Harga Minyak Goreng Naik Dinilai Tidak Berbanding Harga CPO Internasional, KPPU Ungkap Hal Ini

Kenaikan harga minyak goreng dinilai tidak sebanding dengan kenaikan harga minyak sawit mentah atau CPO di pasar internasional

Tasmalinda
Selasa, 01 Maret 2022 | 20:49 WIB
Harga Minyak Goreng Naik Dinilai Tidak Berbanding Harga CPO Internasional, KPPU Ungkap Hal Ini
Ilustrasi minyak goreng. Harga minyak goreng naik [Istimewa]

SuaraSumsel.id - Komisi Pengawas Persaingan Usaha (KPPU) mengungkapkan jika harga minyak goreng di Indonesia, tidak berbanding lurus dengan kenaikan harga minyak sawit mentah atau CPO internasional.

Deputi Kajian dan Advokasi KPPU RI Taufik A dalam diskusi mengenai minyak goreng yang diselenggarakan oleh Badan Perlindungan Konsumen Nasional (BPKN) mengungkapkan bahwa harga CPO internasional fluktuatif tergantung dengan pasokan dan permintaan.
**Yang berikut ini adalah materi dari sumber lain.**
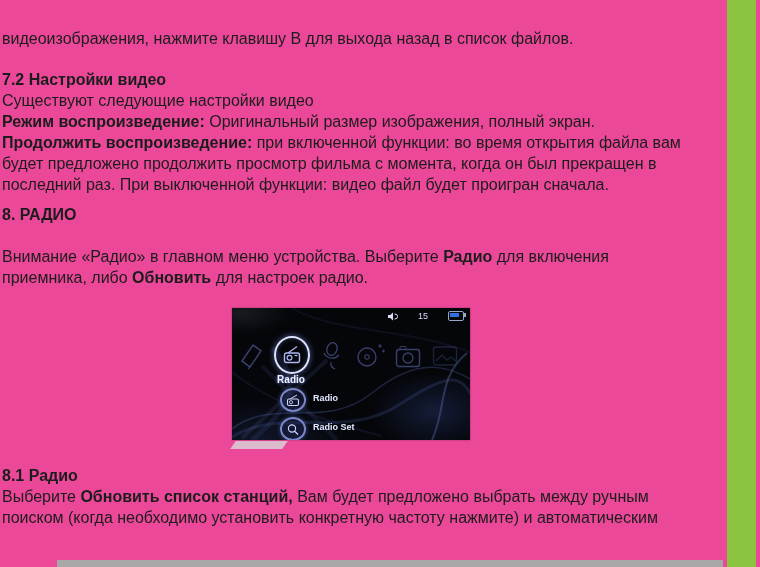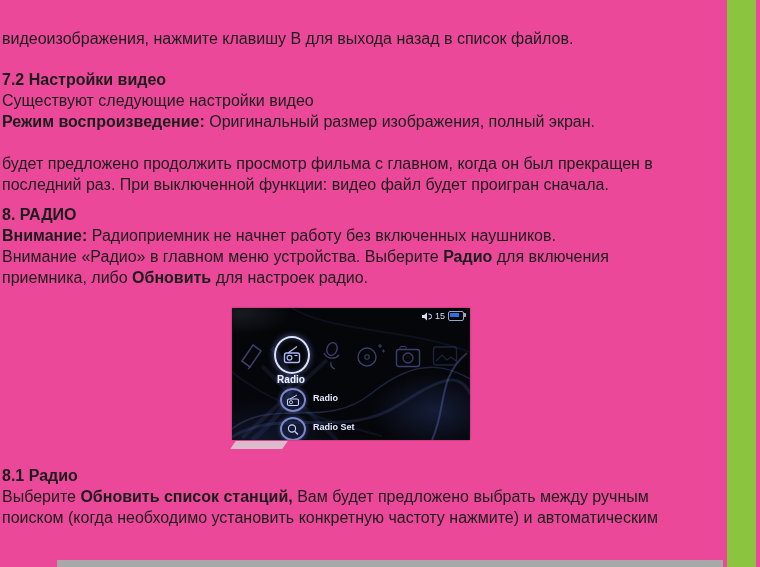--- a/index.html
+++ b/index.html
@@ -12,21 +12,21 @@
 
   
   .device{position:absolute;left:232px;top:308px;width:238px;height:132px;overflow:hidden;
           background:
             radial-gradient(90px 55px at 85% 78%, rgba(60,85,170,.28), transparent 70%),
             radial-gradient(120px 60px at 12% 100%, rgba(55,75,150,.22), transparent 72%),
             radial-gradient(70px 30px at 4% 4%, rgba(150,150,160,.14), transparent 70%),
             #05060a;
           box-shadow:0 0 2px rgba(0,0,0,.35);}
   .swirls{position:absolute;left:0;top:0;}
-  .status{position:absolute;top:3px;right:6px;display:flex;align-items:center;gap:3px;}
+  .status{position:absolute;top:3px;right:6px;display:flex;align-items:center;gap:20px;}
   .vol{font-size:9px;line-height:9px;color:#d9ddf2;}
   .batt{position:relative;width:14px;height:8px;border:1px solid #9aa6c6;border-radius:2px;}
   .batt i{position:absolute;left:1px;top:1px;width:9px;height:4px;background:#2f6fe0;display:block;}
   .batt::after{content:"";position:absolute;right:-3px;top:1px;width:2px;height:4px;background:#9aa6c6;}
   .ic{position:absolute;}
   .ring{position:absolute;left:42px;top:28px;width:32px;height:34px;border:2px solid #dde3ff;
         border-radius:50%;box-shadow:0 0 6px rgba(140,160,255,.55), inset 0 0 5px rgba(120,140,230,.35);
         display:flex;align-items:center;justify-content:center;}
   .mainlabel{position:absolute;left:38px;top:66px;width:42px;text-align:center;font-weight:bold;
              font-size:10px;color:#eef1ff;text-shadow:0 0 3px rgba(130,150,255,.8);}
@@ -48,32 +48,32 @@
 
   <div class="tline b" style="top:69px">
     <span>7.2 Настройки видео</span>
   </div>
   <div class="tline" style="top:90px">
     <span>Существуют следующие настройки видео</span>
   </div>
   <div class="tline" style="top:111px">
     <span class="b">Режим воспроизведение:</span><span> Оригинальный размер изображения, полный экран.</span>
   </div>
+  <div class="tline" style="top:132px">
+    <span class="b">Продолжить воспроизведение:</span><span> при включенной функции: во время открытия файла вам</span>
+  </div>
   <div class="tline" style="top:153px">
-    <span>будет предложено продолжить просмотр фильма с главном, когда он был прекращен в</span>
+    <span>будет предложено продолжить просмотр фильма с момента, когда он был прекращен в</span>
   </div>
   <div class="tline" style="top:174px">
     <span>последний раз. При выключенной функции: видео файл будет проигран сначала.</span>
   </div>
 
   <div class="tline b" style="top:204px">
     <span>8. РАДИО</span>
-  </div>
-  <div class="tline" style="top:225px">
-    <span class="b">Внимание:</span><span> Радиоприемник не начнет работу без включенных наушников.</span>
   </div>
   <div class="tline" style="top:246px">
     <span>Внимание «Радио» в главном меню устройства. Выберите </span><span class="b">Радио</span><span> для включения</span>
   </div>
   <div class="tline" style="top:267px">
     <span>приемника, либо </span><span class="b">Обновить</span><span> для настроек радио.</span>
   </div>
 
   <div class="device">
     <svg class="swirls" width="238" height="132" viewBox="0 0 238 132">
Sementara harga minyak goreng nasional cenderung dalam tren naik dalam jangka waktu yang panjang tanpa ada penurunan.

"Hasil temuan kami terjadi rigiditas pasar minyak goreng terhadap harga CPO. Fluktuasi harga CPO di pasar internasional mengikuti pasokan dan permintaan di pasar internasional, tapi harga minyak goreng di pasar domestik relatif stabil dan cenderung naik jadi sangat berbeda pergerakannya," kata Taufik.

Baca Juga:Viral Usulan Provinsi Sumsel Barat, Pengamat: Wajar, Sumsel Diusulkan Dimekarkan Sudah Sejak Reformasi

Beberapa waktu terjadi penurunan dalam terhadap harga CPO internasional, namun harga minyak goreng di dalam negeri tetap dalam tren naik.

Taufik menjelaskan hal tersebut terjadi lantaran pasar minyak goreng di Indonesia terkonsentrasi atau terjadi oligopoli yaitu hanya segelintir perusahaan yang menguasai pasar sehingga harga ditentukan oleh produsen yang dominan tersebut.

"Berdasarkan data yang kita miliki memang struktur pasarnya terkonsentrasi, istilahnya oligopoli. Jadi ini menjadi concern bagi KPPU sendiri dan ini akan berdampak pada pembentukan harga di pasar," kata dia. Terjadinya rigiditas harga minyak goreng terhadap harga CPO yang fluktuatif juga merupakan salah satu ciri oligopoli.

Taufik juga mengemukakan adanya akuisisi atau pengambilalihan aset perusahaan kelapa sawit yang dilakukan oleh perusahaan besar terhadap perusahaan sawit kecil.

Pengambilalihan aset tersebut bisa berupa lahan perkebunan ataupun berupa saham.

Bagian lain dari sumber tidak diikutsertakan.